** Opening SOURCE MATERIAL block **

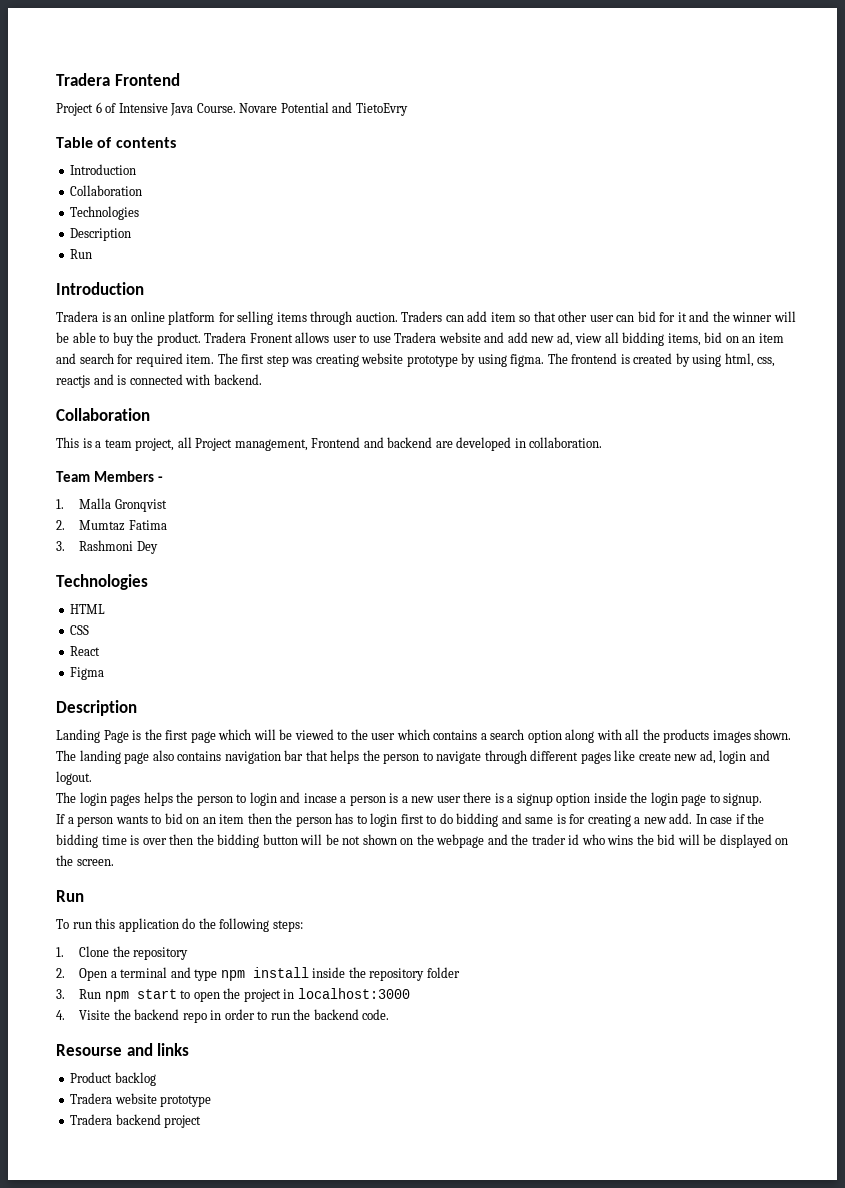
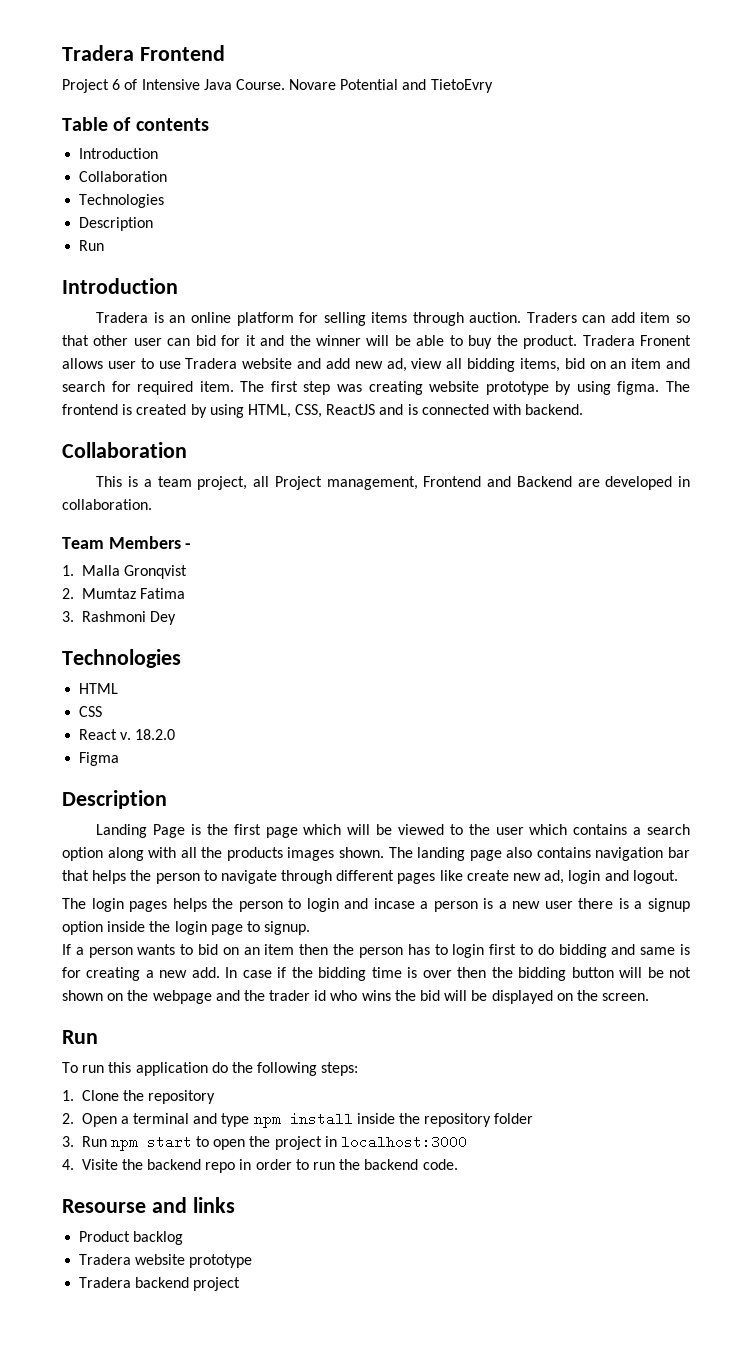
[724,353,776,367] [56,375,90,388] html, css, reactjs -> [247,404,376,418] HTML, CSS, ReactJS
[387,437,433,448] backend -> [516,476,572,487] Backend
(101, 651) none -> [120,729,176,740] v. 18.2.0

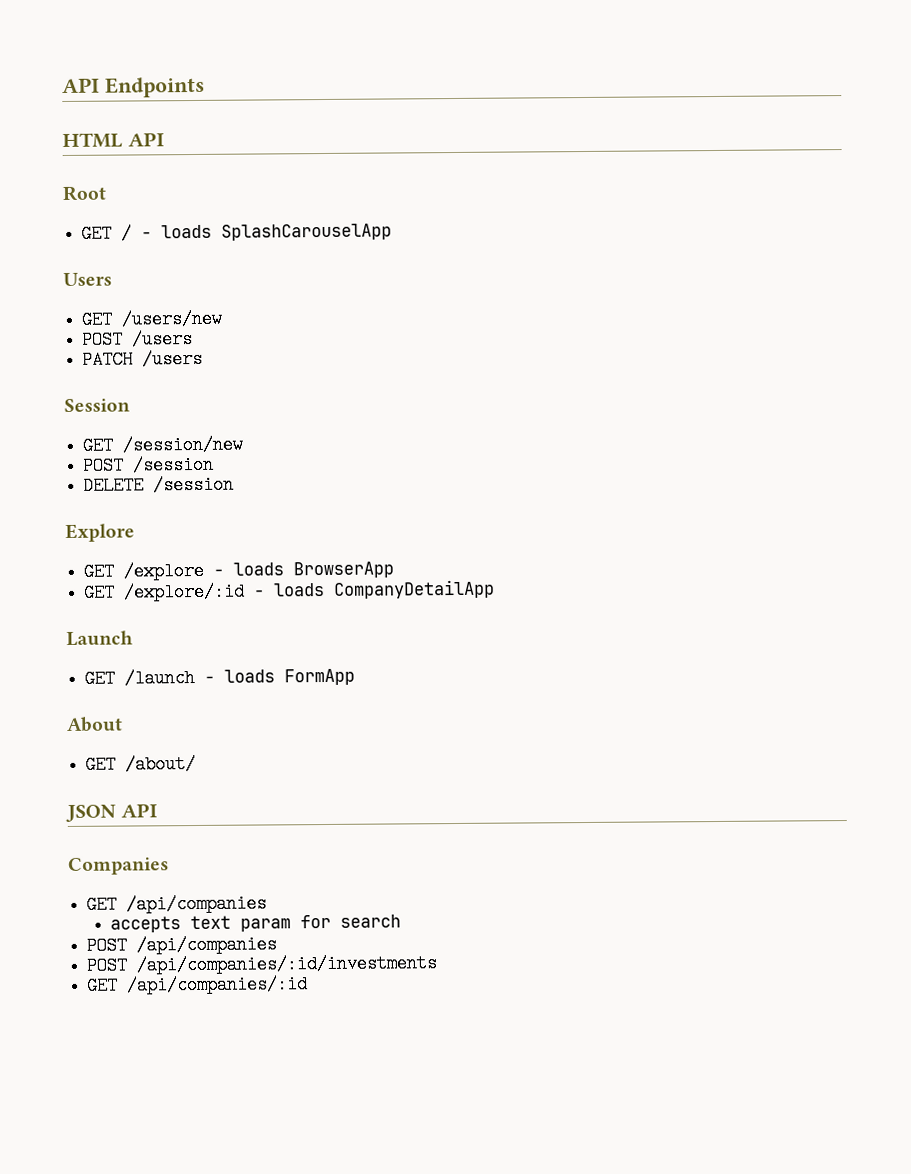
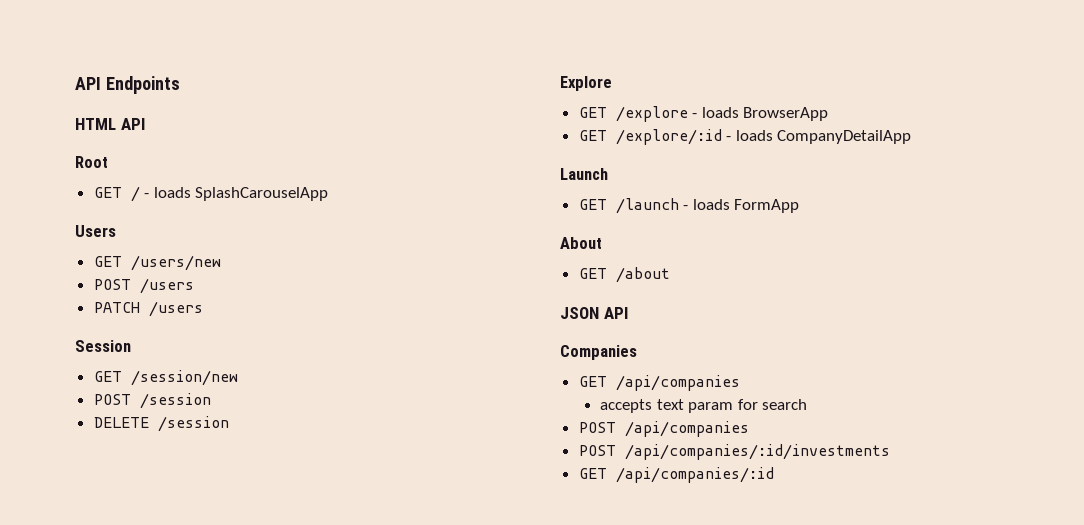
[125,754,197,774] /about/ -> [615,267,670,283] /about

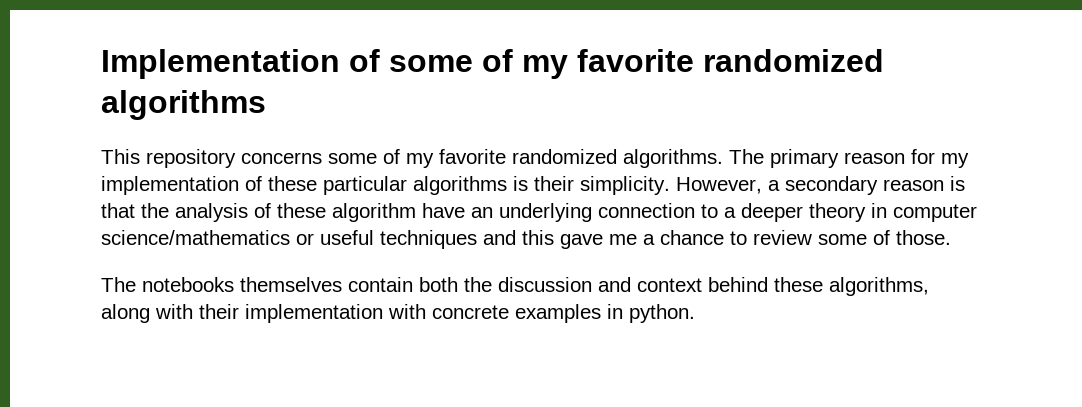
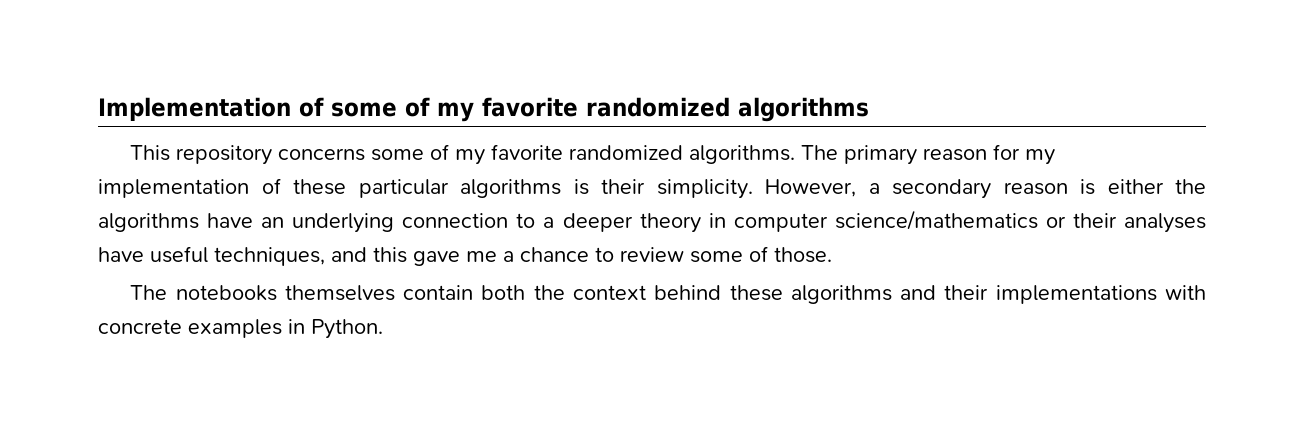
[101,203,416,222] that the analysis of these algorithm -> [1107,179,1206,194] [98,213,199,232] either the algorithms
[320,230,477,249] useful techniques -> [1072,213,1206,233] [98,246,325,266] their analyses have useful techniques,
[498,277,631,292] discussion and -> (565, 292) none
[829,277,929,296] [101,304,383,323] algorithms, along with their implementation -> [790,285,1157,304] algorithms and their implementations
[629,304,695,323] python. -> [311,319,383,339] Python.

** Closing SOURCE MATERIAL block **

▸ **TASK DESCRIPTION**
Every line from the one containing "(101, 651) none" to the final line of the records should be duplicated exactly; no picture is to be copied.

▸ **WRITTEN REPLY**
(101, 651) none -> [120,729,176,740] v. 18.2.0

[125,754,197,774] /about/ -> [615,267,670,283] /about

[101,203,416,222] that the analysis of these algorithm -> [1107,179,1206,194] [98,213,199,232] either the algorithms
[320,230,477,249] useful techniques -> [1072,213,1206,233] [98,246,325,266] their analyses have useful techniques,
[498,277,631,292] discussion and -> (565, 292) none
[829,277,929,296] [101,304,383,323] algorithms, along with their implementation -> [790,285,1157,304] algorithms and their implementations
[629,304,695,323] python. -> [311,319,383,339] Python.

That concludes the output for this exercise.